In the studio, "Jerry Yester" continues, "it took a very short time to do. Maybe a couple of weeks, and we were finished with everything—mixing and mastering and everything. There might have been a couple of things where I suggested something here and there, but they were pretty together. Getting their sound was just no problem, because they were so well-rehearsed. We just set up the mikes and bingo, it was like one- or two-take kind of stuff. The guitar player was really good and really proficient—none of the problems usually associated with guitar players!" he laughs.


Dawe himself, "Jerry Yester" adds, was "a really nice fellow and easy to get along with. He seemed unlikely as a rock'n'roll singer. His approach was just way different than anybody else. He had a real kind of formal-sounding voice, is the only way I can put it." Though Dawes's vocal style has sometimes been compared (by the relatively few people who've heard and written about Penrod) to Tim Buckley, perhaps because of the Yester/Straight association, to Jerry "it never struck me that way at all. Tim [Buckley] was real moody and a lot more bohemian. Tim [Dawes] just seemed crisp and such an upstanding guy. I'm not saying that [Buckley] wasn't. But [Buckley] really had no regard at all for convention. And [Dawe] could have been a scoutmaster".
The Penrod album was in some respects so eclectic as to defy classification. Parts were reminiscent of earnest mid-to-late-1960s Folk-Rock singer-songwriters like "Eric Andersen", "Phil Ochs", and "Tim Hardin", yet with edgier, harder-rocking Psychedelic-influenced backing. "Sometimes Alone" and "Didn't We Love" climaxed with Psychedelic distorted dissonance, yet "Some Other Time" featured gorgeous classical-influenced keyboards by "Arnie Goodman". And "Jerry Yester" added some orchestration to the Folk-Rock-Psychedelic core. "That was still pretty early in my orchestration career, and I liked to do it every time I could," he notes. "I didn't force it on people, certainly, but if I thought it could use it, I suggested it".


Perhaps the standout cut on the record is the seven-and-a-half-minute "Junkie John" a brooding downbeat tale set against haunting "Farfisa Compact Organ", wailing backup vocals, and a languid yet mordant Jazzy groove. "The best line in that [is] in the spoken intro that he does—'when he walked into a room, you got the feeling that somebody just left'", feels "Jerry Yester". "I've used that over the years, 'cause I've known people like that.
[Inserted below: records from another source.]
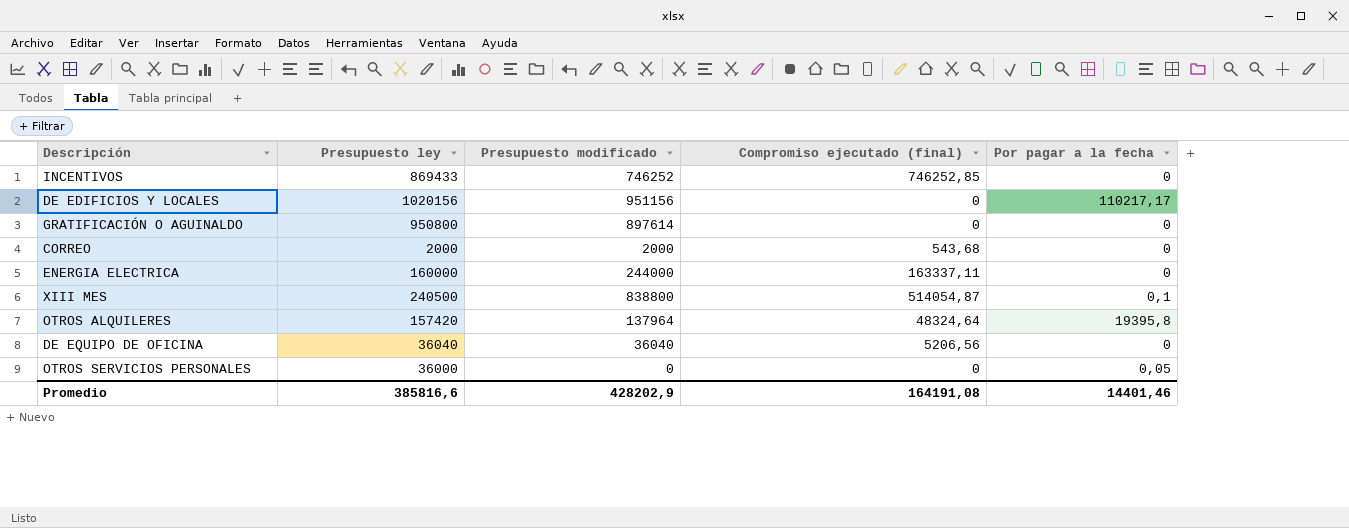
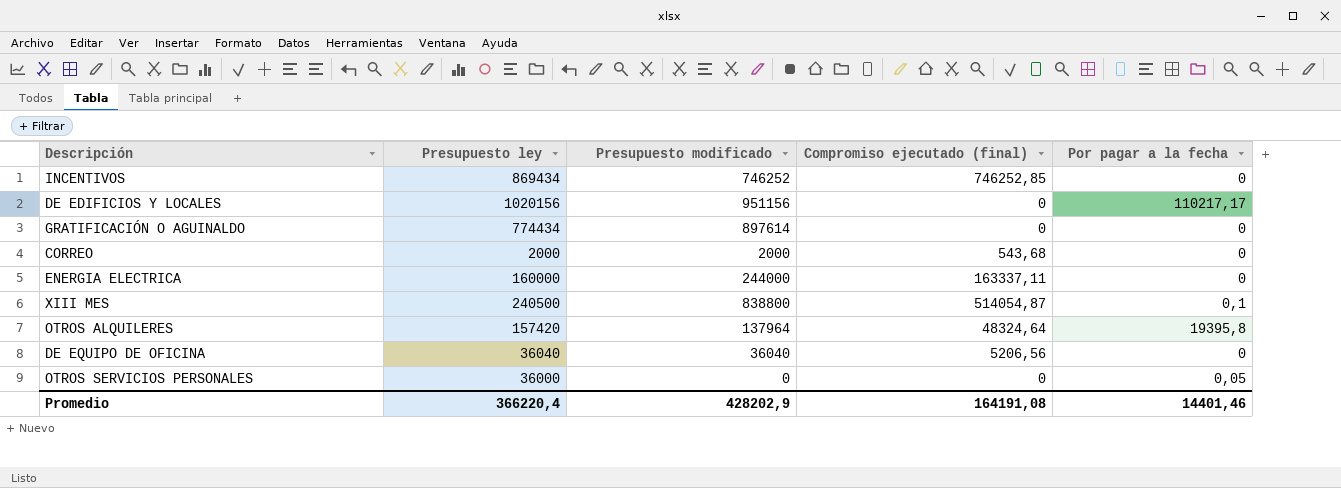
INCENTIVOS | Presupuesto ley: 869433 -> 869434
GRATIFICACIÓN O AGUINALDO | Presupuesto ley: 950800 -> 774434
Promedio | Presupuesto ley: 385816,6 -> 366220,4

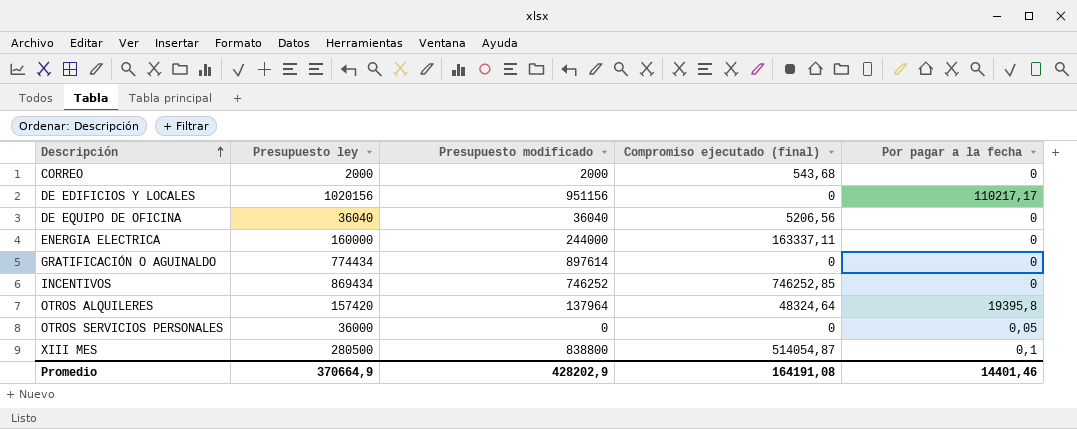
row order: none -> Descripción ascending
XIII MES | Presupuesto ley: 240500 -> 280500
Promedio | Presupuesto ley: 366220,4 -> 370664,9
I knew what he meant. That was a pretty good line".
The Penrod album went virtually unnoticed, however, and "Tim Dawe" and the musicians would never issue another album together. "Jerry Yester" would never see any of them again. "I have a feeling they didn't really perform very much", "Jerry Yester" concludes. "I think if they did, they would have developed a following, because they had a really interesting collection of tunes. It seems they would have been appealing. It was just an odd kind of a thing. It came and went in my life in less than a month".